28 U.S.C. § 636(b); accord Fed.R.Civ.P. 72(b)(2), (3). However, "[t]o accept the report and recommendation of a magistrate, to which no timely objection has been made, a district court need only satisfy itself that there is no clear error on the face of the record.'" Wilds v. United Parcel Serv., Inc., 262 F.Supp.2d 163, 169 (S.D.N.Y. 2003) (emphasis added) (quoting Nelson v. Smith, 618 F.Supp. 1186, 1189 (S.D.N.Y. 1985); accord Feehan v.
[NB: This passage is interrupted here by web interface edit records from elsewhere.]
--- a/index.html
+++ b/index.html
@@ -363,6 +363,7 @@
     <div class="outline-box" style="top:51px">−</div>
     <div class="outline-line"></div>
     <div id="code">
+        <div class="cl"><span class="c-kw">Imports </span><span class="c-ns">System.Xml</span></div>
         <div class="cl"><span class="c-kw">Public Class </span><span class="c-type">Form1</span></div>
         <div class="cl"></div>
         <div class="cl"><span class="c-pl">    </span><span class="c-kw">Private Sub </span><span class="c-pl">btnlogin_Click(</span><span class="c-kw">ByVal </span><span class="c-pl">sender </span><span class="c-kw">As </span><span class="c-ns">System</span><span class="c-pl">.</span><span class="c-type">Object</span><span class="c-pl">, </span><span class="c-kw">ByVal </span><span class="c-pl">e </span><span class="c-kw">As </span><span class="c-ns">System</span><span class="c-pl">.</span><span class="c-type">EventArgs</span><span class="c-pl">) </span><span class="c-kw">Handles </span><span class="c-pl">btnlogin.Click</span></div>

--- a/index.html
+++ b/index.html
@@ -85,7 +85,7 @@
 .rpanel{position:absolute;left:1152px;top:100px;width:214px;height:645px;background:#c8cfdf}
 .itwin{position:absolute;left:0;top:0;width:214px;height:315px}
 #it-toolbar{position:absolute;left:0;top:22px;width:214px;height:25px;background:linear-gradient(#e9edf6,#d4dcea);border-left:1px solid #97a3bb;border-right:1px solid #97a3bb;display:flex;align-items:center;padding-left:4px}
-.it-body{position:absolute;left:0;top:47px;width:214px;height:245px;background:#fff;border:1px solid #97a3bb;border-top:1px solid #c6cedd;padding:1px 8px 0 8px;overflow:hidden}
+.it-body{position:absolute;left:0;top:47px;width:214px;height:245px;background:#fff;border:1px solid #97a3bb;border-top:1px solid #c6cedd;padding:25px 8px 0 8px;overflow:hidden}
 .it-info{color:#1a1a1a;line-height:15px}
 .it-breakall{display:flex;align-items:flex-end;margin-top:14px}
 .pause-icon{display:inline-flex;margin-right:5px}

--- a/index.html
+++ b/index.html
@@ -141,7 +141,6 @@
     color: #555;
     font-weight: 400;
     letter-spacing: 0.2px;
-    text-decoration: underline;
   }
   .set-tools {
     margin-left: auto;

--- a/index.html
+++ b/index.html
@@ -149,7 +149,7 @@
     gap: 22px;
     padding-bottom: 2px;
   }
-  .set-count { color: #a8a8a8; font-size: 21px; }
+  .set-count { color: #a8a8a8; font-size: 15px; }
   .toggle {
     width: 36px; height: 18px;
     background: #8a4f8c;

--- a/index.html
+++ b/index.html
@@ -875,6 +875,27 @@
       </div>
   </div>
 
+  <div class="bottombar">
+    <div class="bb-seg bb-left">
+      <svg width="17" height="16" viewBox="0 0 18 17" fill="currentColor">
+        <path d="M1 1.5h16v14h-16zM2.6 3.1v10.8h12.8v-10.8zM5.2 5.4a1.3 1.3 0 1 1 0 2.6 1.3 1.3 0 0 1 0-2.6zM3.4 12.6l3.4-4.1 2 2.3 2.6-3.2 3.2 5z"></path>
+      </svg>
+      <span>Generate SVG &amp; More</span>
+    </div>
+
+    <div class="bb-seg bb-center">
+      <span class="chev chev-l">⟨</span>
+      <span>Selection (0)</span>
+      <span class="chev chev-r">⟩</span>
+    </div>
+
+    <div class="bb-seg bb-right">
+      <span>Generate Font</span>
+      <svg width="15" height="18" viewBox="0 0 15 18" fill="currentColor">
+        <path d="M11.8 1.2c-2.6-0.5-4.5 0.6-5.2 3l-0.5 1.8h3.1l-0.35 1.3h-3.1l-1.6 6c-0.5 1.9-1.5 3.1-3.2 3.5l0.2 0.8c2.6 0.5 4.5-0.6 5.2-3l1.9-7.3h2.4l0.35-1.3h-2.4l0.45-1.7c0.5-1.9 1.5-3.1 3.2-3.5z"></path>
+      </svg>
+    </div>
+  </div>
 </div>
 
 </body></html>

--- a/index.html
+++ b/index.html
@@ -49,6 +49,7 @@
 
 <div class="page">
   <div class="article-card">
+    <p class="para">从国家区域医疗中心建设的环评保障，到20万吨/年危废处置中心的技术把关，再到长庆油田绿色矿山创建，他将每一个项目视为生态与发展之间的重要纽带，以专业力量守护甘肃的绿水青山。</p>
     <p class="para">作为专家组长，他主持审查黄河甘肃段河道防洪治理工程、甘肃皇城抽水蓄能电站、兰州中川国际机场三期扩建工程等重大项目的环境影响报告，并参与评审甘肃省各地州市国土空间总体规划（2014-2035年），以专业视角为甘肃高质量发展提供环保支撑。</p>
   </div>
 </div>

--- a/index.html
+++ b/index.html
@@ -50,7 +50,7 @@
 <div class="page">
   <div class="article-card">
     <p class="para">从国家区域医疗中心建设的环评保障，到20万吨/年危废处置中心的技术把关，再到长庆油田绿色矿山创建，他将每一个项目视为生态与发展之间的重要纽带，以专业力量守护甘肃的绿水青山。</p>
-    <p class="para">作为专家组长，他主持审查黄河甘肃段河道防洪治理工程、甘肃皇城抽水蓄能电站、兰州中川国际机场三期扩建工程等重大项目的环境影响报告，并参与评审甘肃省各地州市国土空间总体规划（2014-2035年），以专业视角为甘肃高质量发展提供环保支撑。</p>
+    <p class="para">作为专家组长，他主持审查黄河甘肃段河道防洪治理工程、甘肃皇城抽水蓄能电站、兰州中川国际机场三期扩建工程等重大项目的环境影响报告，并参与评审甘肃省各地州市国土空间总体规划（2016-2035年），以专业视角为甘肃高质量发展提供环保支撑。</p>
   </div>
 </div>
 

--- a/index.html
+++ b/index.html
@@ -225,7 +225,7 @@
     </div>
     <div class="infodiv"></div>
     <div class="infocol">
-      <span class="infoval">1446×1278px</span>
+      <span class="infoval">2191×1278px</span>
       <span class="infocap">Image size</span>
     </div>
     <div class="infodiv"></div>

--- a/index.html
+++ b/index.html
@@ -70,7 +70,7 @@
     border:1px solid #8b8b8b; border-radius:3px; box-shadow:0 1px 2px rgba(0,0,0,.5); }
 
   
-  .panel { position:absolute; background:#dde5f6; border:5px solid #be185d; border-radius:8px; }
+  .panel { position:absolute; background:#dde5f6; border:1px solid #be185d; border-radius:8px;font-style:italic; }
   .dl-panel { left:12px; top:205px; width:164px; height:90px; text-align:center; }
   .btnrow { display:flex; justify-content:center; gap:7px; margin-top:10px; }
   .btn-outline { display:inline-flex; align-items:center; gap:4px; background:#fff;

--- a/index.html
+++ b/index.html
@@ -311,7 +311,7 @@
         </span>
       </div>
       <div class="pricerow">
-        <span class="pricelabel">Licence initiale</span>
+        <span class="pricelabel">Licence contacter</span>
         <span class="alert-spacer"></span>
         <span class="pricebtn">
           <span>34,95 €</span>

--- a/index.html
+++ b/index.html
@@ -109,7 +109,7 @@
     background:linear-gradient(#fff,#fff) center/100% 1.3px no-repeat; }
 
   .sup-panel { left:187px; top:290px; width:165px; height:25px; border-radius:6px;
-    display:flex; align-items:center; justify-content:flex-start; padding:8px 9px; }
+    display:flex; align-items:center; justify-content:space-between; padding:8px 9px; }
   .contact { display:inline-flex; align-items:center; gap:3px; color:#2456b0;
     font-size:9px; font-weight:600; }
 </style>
Feehan, No. 09 Civ. 7016 (DAB), 2011 WL 497776, at *1 (S.D.N.Y. Feb. 10, 2011); see also Fed.R.Civ.P. 72 advisory committee note (1983 Addition, Subdivision (b)) ("When no timely objection is filed, the court need only satisfy itself that there is no clear error on the face of the record in order to accept the recommendation.").


Here, the R & R was issued on March 5, 2015, and the deadline for filing objections was March 23. Since Petitioner failed to file any objections, the Court has reviewed Magistrate Judge Davison's R & R for clear error and found none. It is clear from the record that Petitioner's confession was found to be voluntary and admissible by the state courts and that Petitioner waived his right to appeal when he entered into the plea agreement. This waiver of appeal provides an independent and adequate state procedural bar to habeas relief.


For these reasons, the Court adopts Magistrate Judge Davison's R & R in its entirety. The petition for a writ of habeas corpus is therefore denied. The Clerk of Court is directed to enter judgment accordingly and close this case.

As Petitioner has not made a substantial showing of the denial of a constitutional right, a certificate of appealability will not issue. See 28 U.S.C. § 2253(c)(2); Love v. 1\lfcCray, 413 F.3d 192, 195 (2d Cir. 2005); Lozada v. United States, 107 F.3d 1011, 1017 (2d Cir. 1997), abrogated on other grounds by United States v. Perez, 129 F.3d 225, 259-60 (2d Cir. 1997). The Court certifies pursuant to 18 U.S.C. § 1915(a)(3) that any appeal from this order would not be taken in good faith, and therefore in form a pauperis status is denied for the purposes of an appeal. See Coppedge v. United States, 369 U.S. 438, 444-45 (1962).